- _Exercise instructions_
Please repeat only the lines below starting at the line that holds "html: <div> <span>MTCommander统计</span>" and ending at the line that holds "font-size: 66px ->", exactly, with both of those lines included and every picture omitted.

- _Records supplied_
* * *

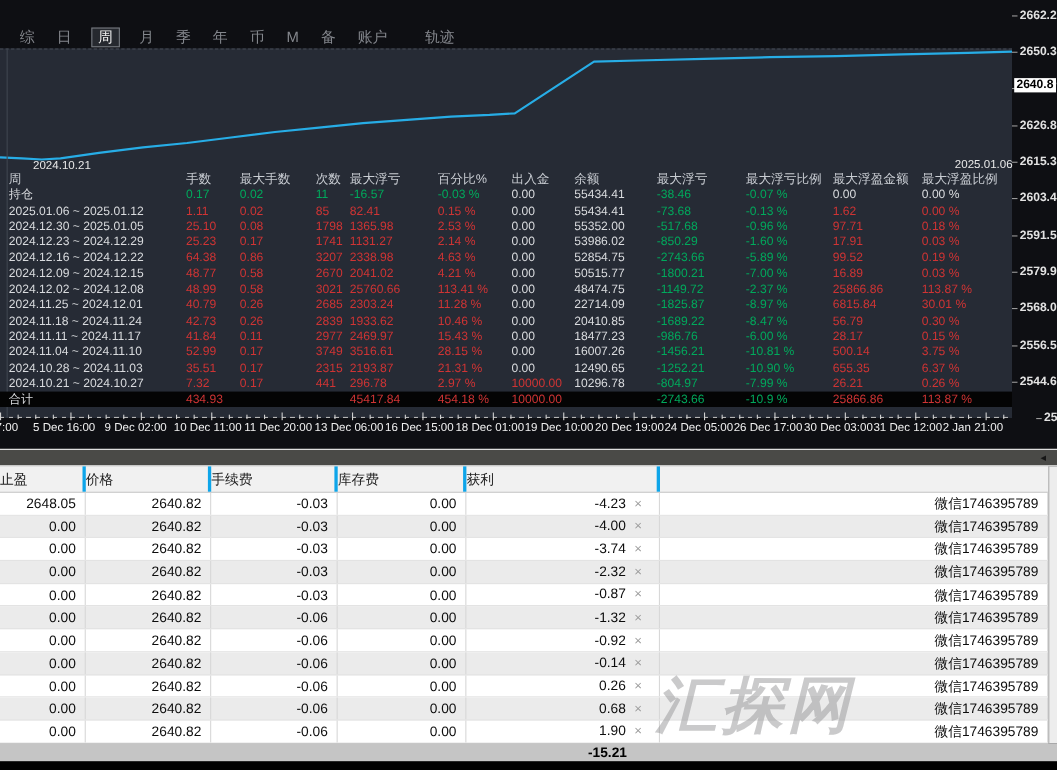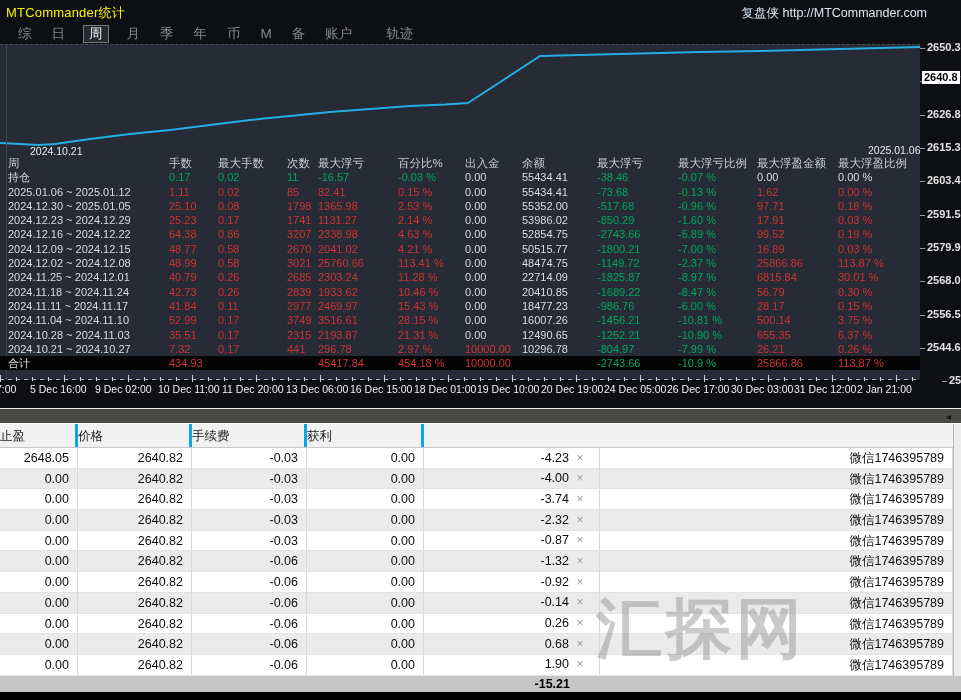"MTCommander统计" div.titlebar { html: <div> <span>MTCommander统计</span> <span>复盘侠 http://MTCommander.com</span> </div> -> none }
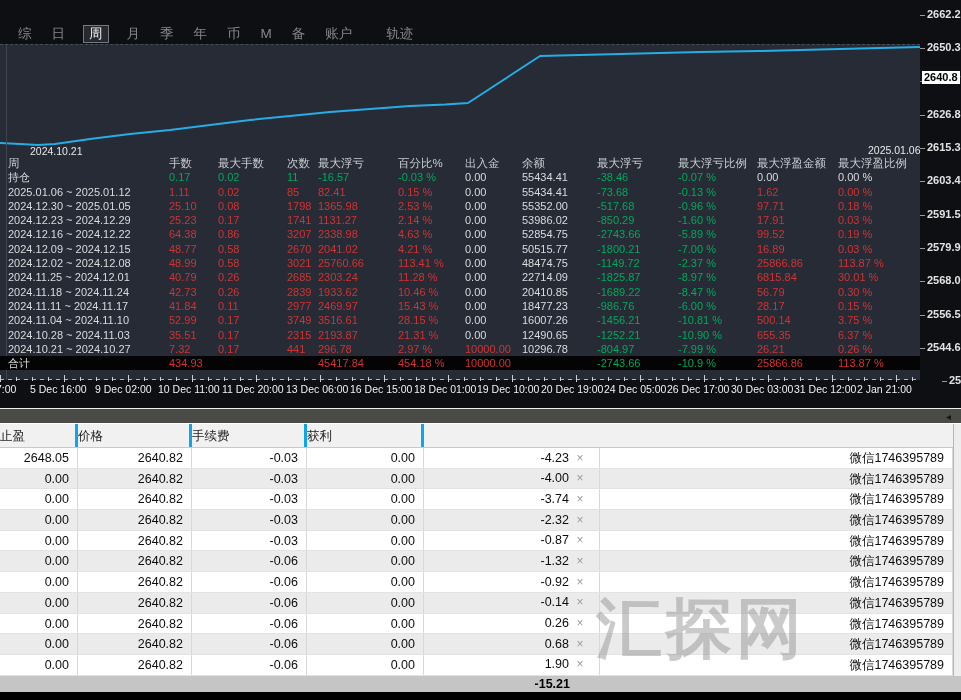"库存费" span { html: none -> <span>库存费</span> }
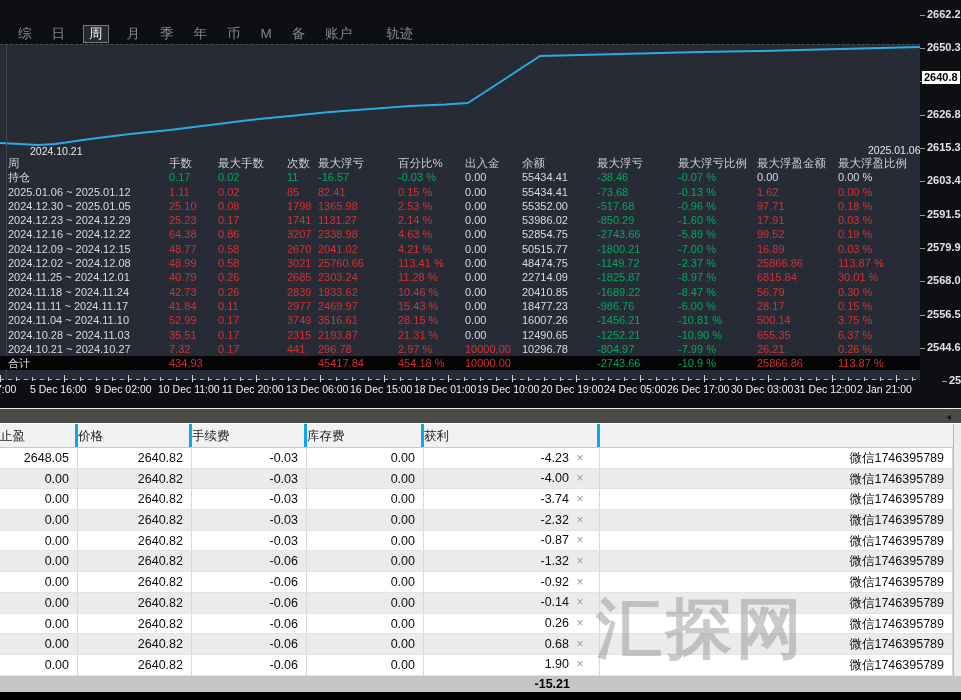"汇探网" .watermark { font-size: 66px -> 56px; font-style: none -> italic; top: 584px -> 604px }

* * *

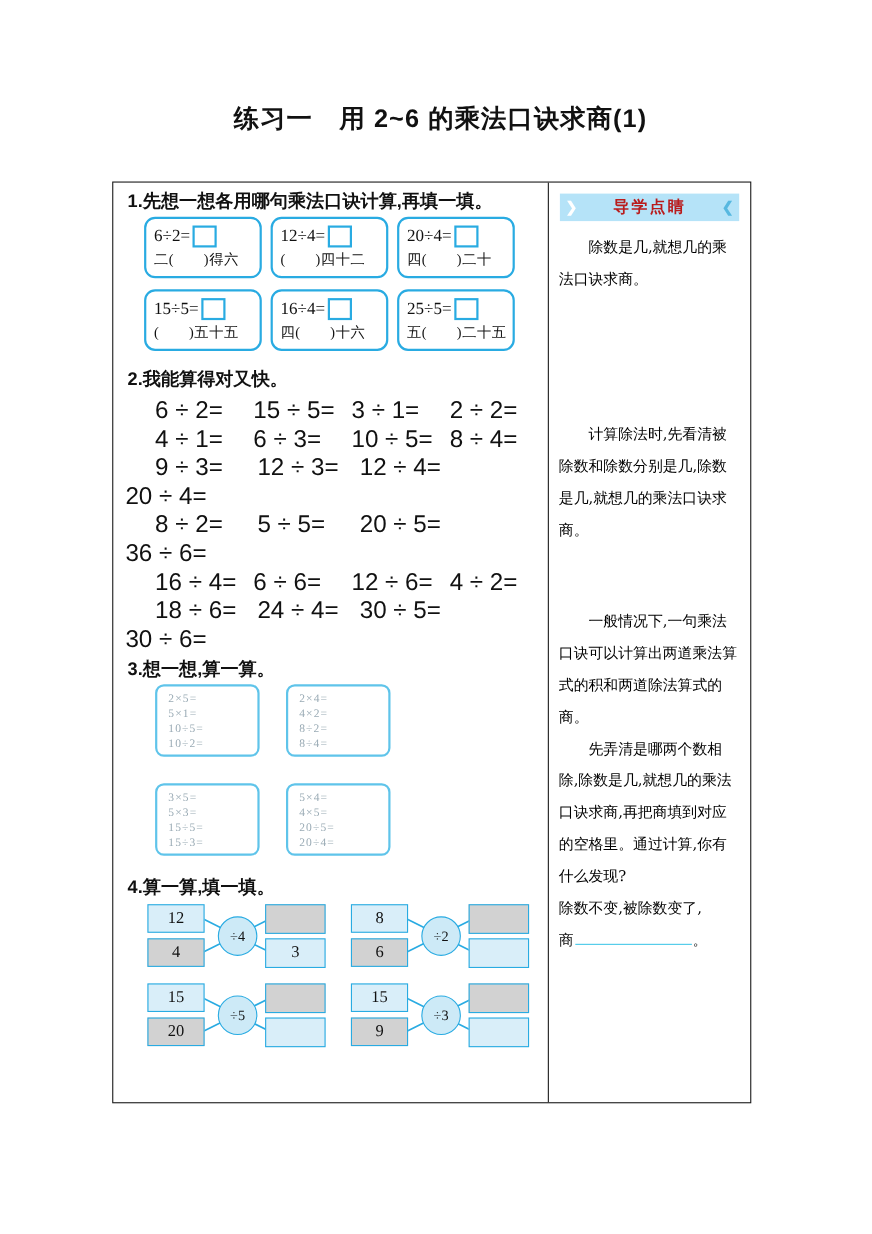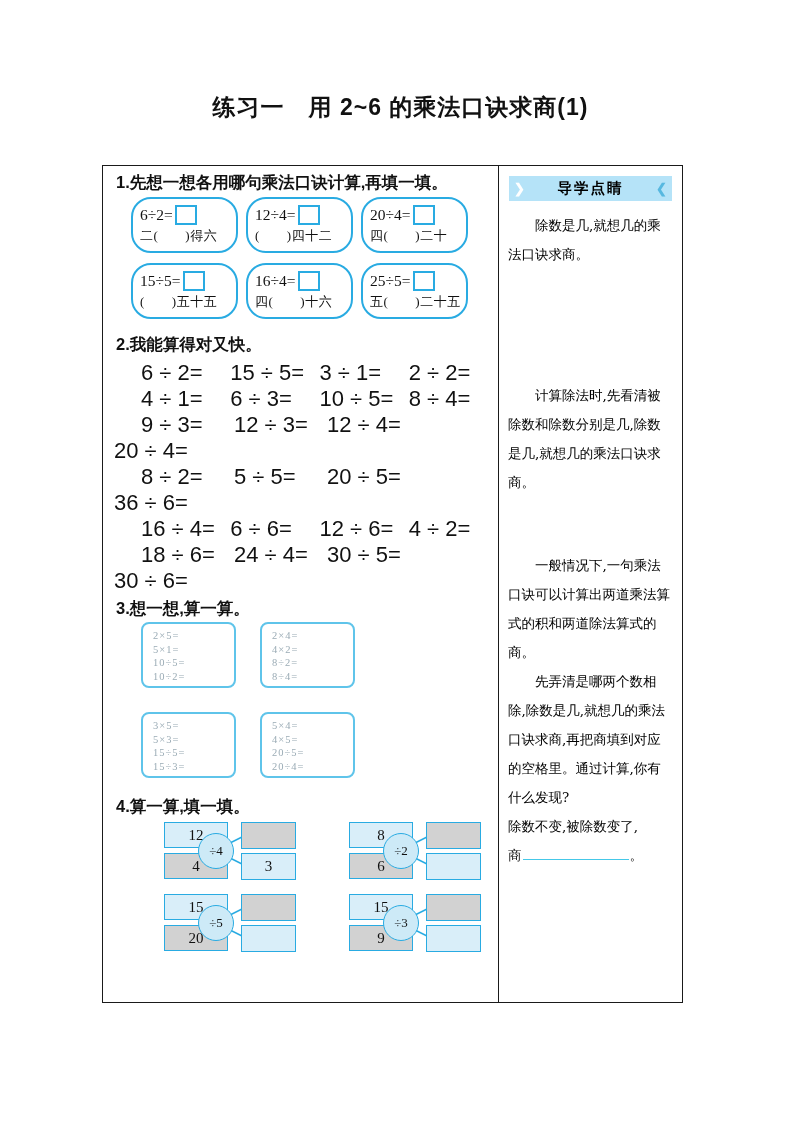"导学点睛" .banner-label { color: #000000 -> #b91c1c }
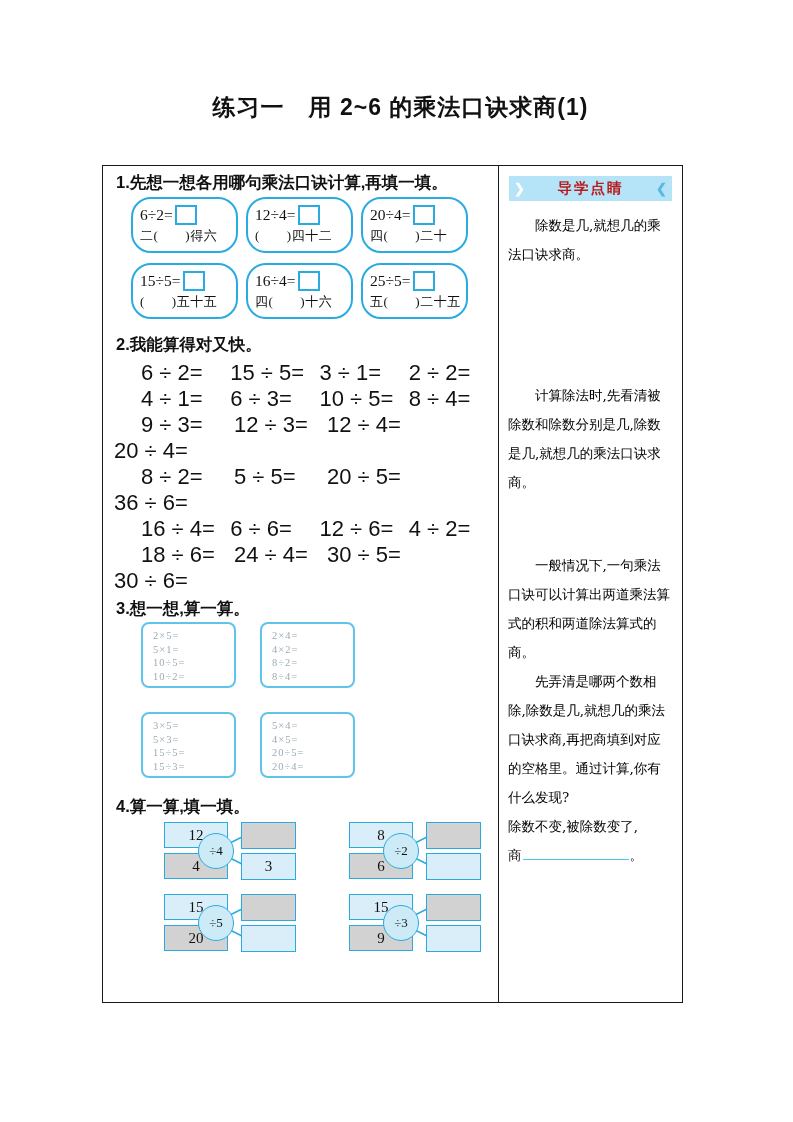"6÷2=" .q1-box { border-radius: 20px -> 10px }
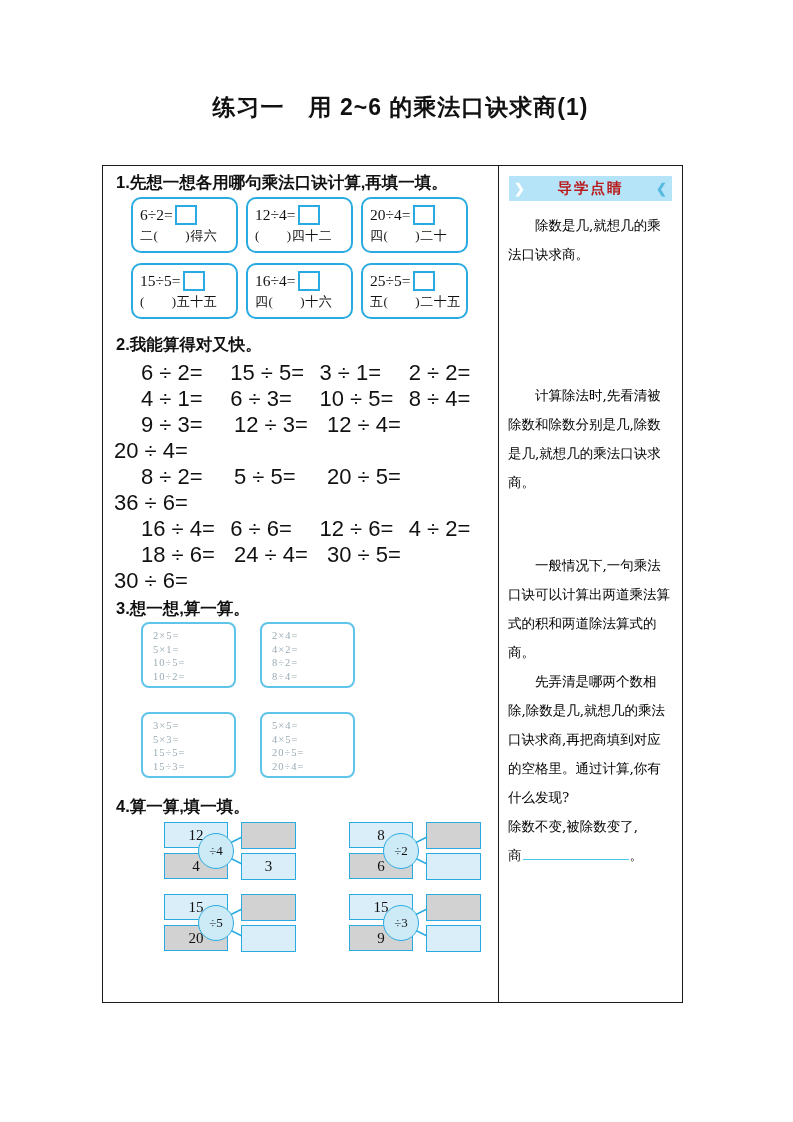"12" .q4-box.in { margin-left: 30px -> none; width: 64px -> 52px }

* * *

- _Written solution_
"MTCommander统计" div.titlebar { html: <div> <span>MTCommander统计</span> <span>复盘侠 http://MTCommander.com</span> </div> -> none }
"库存费" span { html: none -> <span>库存费</span> }
"汇探网" .watermark { font-size: 66px -> 56px; font-style: none -> italic; top: 584px -> 604px }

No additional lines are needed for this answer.